Sunday, March 16, 2008
Me and my Knuckle head
I wanted to share with you all a little bit about my husband, aka the Knuckle head. Above is a painting I did of him a million years ago, when we were newly married. We lived in a one bedroom flat in Berkeley, where the light was wonderful. I worked in a bookstore and wrote and painted. He was a grad student at Berkeley. There he is, reading, working, keeping busy, as ever.
This charcoal sketch is from the same period, and it shows more of his soul - the sadness around the edges of his life, that keeps him working so hard, looking away from the past. He didn't have a happy childhood. There was a lot of neglect, the details of which are mostly his to tell or not. But he won't mind if I tell you this. He had an older sister who was born with spina bifida, and couldn't walk. She was a golden, loving person and he adored her. She died when he was three years old. He watched alone from his bedroom window as the ambulance men carried her body away on a stretcher. He once told me that the only happy times he remembers in his family are before she died. It breaks my heart. But the wonder of him, is that it didn't break his. He burrowed down deep inside himself, away from the cold of neglect, and waited.
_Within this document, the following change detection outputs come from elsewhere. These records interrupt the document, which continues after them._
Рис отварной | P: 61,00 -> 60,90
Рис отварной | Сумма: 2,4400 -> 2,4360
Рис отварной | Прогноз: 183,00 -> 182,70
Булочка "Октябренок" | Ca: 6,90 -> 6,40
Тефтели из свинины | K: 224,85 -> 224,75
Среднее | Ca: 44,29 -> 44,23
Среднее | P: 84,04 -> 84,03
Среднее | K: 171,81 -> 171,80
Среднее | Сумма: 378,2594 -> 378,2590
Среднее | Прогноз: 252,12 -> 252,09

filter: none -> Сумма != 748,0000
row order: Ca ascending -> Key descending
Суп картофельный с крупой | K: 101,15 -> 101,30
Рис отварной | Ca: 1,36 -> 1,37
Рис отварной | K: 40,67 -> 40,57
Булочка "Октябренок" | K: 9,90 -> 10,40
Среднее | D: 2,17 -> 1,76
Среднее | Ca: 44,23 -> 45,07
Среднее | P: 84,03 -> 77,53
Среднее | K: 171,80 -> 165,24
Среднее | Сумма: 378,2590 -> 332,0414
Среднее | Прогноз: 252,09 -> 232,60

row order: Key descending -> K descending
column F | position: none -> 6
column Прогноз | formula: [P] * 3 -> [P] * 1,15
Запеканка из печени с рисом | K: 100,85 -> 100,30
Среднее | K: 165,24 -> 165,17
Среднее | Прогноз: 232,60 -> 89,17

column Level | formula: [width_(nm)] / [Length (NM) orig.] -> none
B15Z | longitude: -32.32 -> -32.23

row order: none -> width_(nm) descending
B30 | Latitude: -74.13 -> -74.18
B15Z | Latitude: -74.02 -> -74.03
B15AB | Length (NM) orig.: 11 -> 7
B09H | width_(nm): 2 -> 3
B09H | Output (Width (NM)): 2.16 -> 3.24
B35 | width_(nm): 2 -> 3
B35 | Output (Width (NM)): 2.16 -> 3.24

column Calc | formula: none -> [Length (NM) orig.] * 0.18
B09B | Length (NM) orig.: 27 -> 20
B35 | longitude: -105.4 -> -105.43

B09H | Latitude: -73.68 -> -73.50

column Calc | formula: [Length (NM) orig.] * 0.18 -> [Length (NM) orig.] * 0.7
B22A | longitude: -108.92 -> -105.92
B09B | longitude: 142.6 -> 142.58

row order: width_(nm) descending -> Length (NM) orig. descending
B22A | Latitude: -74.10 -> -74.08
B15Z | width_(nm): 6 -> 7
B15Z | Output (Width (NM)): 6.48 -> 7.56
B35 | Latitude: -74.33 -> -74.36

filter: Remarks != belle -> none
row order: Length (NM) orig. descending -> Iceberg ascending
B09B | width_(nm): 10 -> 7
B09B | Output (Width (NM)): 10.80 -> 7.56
The day I met him, he was moving to California from his fancy East-coast college. Funny story. He'd had a friend at this college, who also happened to be a friend of mine from high school. Before he left, he asked her for my phone number, just to have a contact. She said, "No, you wouldn't like her." So off he flew, without my name or number. His cousin said he could crash at his apartment till he'd found a place of his own. As fate would have it, I rented a room in his cousins place. I was a busy girl at the time; I was finishing up my English major, and I was in a serious relationship with a hunky grad student in Physics. But I remember hanging out and waiting to meet this cousin from the East coast. And when the door opened and this skinny, apple-cheeked, blond walked in, I thought, "That's the man I'm going to marry." I don't know about fate, predestination, or karma, but I do believe that I was waiting for him, and he was waiting for me. Though it took him a few more years to figure that out. But then, he's a cautious guy, because he's had to be.
Of course, it hasn't always been easy. When you live with a person who was not allowed to have needs as a child, they don't know how to recognize needs in themselves, or others, as adults. They don't naturally know how to look after a sick person, because no one looked after them. They don't know how to make those little thoughtful gestures - little gifts for no reason but love, a favorite meal - that grease the wheels of life together, because no one ever made those gestures for him. I can count on one hand the times he's brought me flowers, over the 25 years I've known him. If I want Christmas or birthday presents, I usually have to buy them for myself. Worst of all, he doesn't know how to cope with weakness, need, illness, in himself, so he ignores the messages his body is sending till there's a desperate, life threatening crisis. But he will never lie to me, never be unfaithful, and he will work himself (all too nearly literally, lately) to death to care for the people he loves.
And I'm no picnic in the park, either. I'm an impulsive, messy, big-mouthed, impractical woman, the fuck-up and black sheep of my family, and a (successfully medicated) depressive. But I'm also big-hearted, inclusive, non-judgmental, and loving. And I have made a home for him where he can bloom and be safe. So, here we are, two completely imperfect humans, who exasperate, perfect, and complete each other. ( Just to be fair, below is a pencil sketch of me from around the same time. Hope it's not too faint for you to see.)